**Exercise description:**
Below are records; report the number of lines among them that include the word "client", and nothing further.

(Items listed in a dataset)
++++++
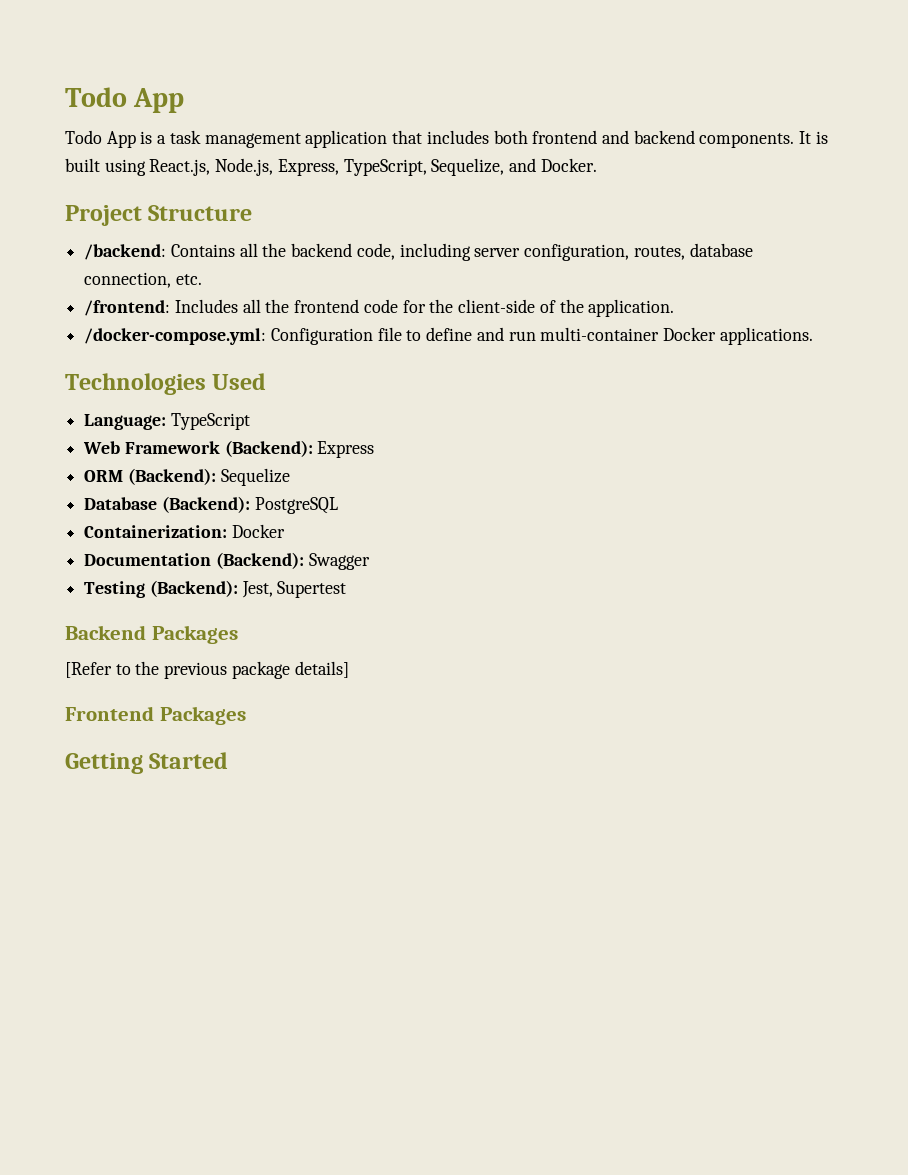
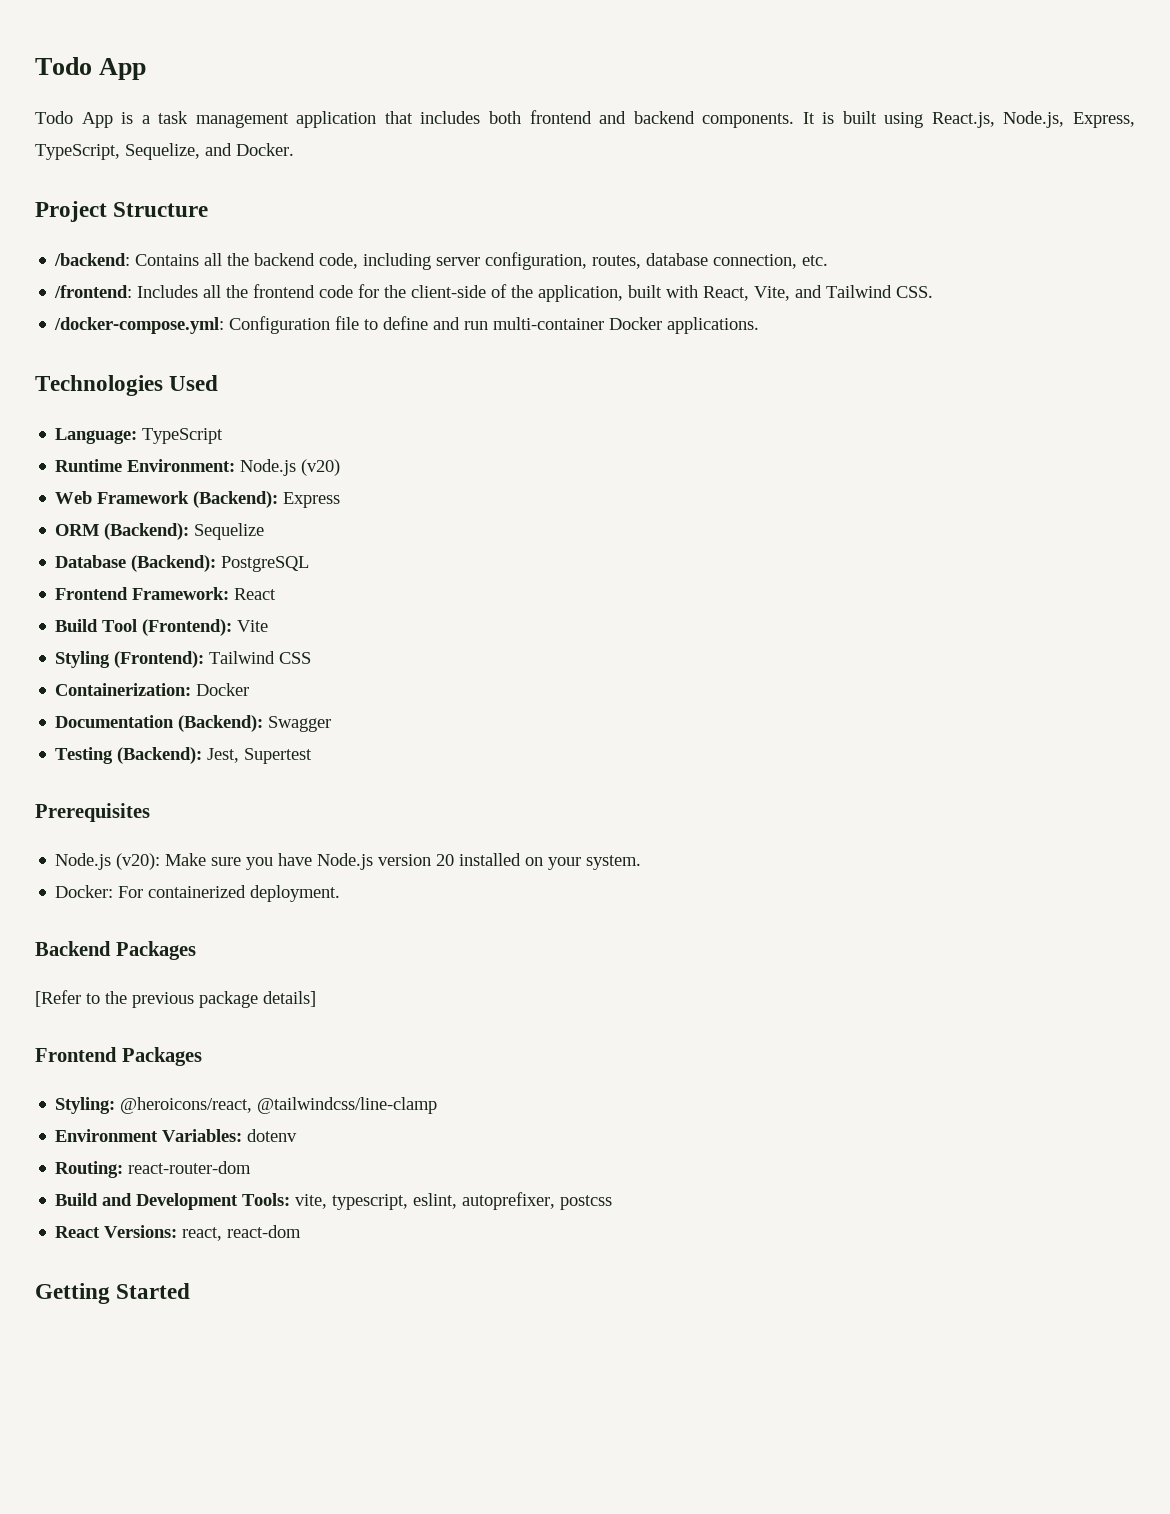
- /frontend: Includes all the frontend code for the client-side of the application.
+ /frontend: Includes all the frontend code for the client-side of the application, built with React, Vite, and Tailwind CSS.
+ Runtime Environment: Node.js (v20)
+ Frontend Framework: React
+ Build Tool (Frontend): Vite
+ Styling (Frontend): Tailwind CSS
+ Prerequisites
+ Node.js (v20): Make sure you have Node.js version 20 installed on your system.
+ Docker: For containerized deployment.
+ Styling: @heroicons/react, @tailwindcss/line-clamp
+ Environment Variables: dotenv
+ Routing: react-router-dom
+ Build and Development Tools: vite, typescript, eslint, autoprefixer, postcss
+ React Versions: react, react-dom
++++++
**Response box:**
2